All lines below containing "following" are to be listed.

#### Available data ####

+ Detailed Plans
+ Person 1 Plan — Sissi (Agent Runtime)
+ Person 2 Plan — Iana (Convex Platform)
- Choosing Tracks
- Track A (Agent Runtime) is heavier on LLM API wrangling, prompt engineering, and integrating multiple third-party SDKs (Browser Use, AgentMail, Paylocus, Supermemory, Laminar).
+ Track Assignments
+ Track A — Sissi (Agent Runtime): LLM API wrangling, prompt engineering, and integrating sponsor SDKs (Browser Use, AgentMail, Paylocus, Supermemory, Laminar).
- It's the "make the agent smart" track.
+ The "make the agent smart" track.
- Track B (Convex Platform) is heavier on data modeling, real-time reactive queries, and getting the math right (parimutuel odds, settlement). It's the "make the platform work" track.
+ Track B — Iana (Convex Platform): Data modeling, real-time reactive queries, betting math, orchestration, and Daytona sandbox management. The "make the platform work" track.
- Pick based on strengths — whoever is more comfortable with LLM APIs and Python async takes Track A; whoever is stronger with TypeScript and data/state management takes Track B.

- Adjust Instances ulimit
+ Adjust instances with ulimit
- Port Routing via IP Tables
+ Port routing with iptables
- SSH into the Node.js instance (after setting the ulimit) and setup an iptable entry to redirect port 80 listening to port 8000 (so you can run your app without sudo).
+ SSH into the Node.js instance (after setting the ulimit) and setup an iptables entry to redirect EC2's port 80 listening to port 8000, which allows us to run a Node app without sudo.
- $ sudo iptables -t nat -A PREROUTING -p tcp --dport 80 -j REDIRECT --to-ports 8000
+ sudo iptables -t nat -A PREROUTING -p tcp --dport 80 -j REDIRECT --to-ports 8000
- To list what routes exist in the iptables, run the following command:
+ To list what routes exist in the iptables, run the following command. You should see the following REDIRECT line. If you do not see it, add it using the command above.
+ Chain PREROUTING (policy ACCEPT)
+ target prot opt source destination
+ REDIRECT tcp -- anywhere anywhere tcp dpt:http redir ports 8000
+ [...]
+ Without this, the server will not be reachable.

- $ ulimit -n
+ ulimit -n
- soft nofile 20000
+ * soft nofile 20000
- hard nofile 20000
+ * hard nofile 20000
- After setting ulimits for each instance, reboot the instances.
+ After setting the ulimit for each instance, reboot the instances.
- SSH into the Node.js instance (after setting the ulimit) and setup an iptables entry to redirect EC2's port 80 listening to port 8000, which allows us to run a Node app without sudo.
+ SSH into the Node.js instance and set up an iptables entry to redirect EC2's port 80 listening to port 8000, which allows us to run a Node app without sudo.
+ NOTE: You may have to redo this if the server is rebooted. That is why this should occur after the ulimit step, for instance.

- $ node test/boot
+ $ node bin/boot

####

The answer
- To list what routes exist in the iptables, run the following command:
+ To list what routes exist in the iptables, run the following command. You should see the following REDIRECT line. If you do not see it, add it using the command above.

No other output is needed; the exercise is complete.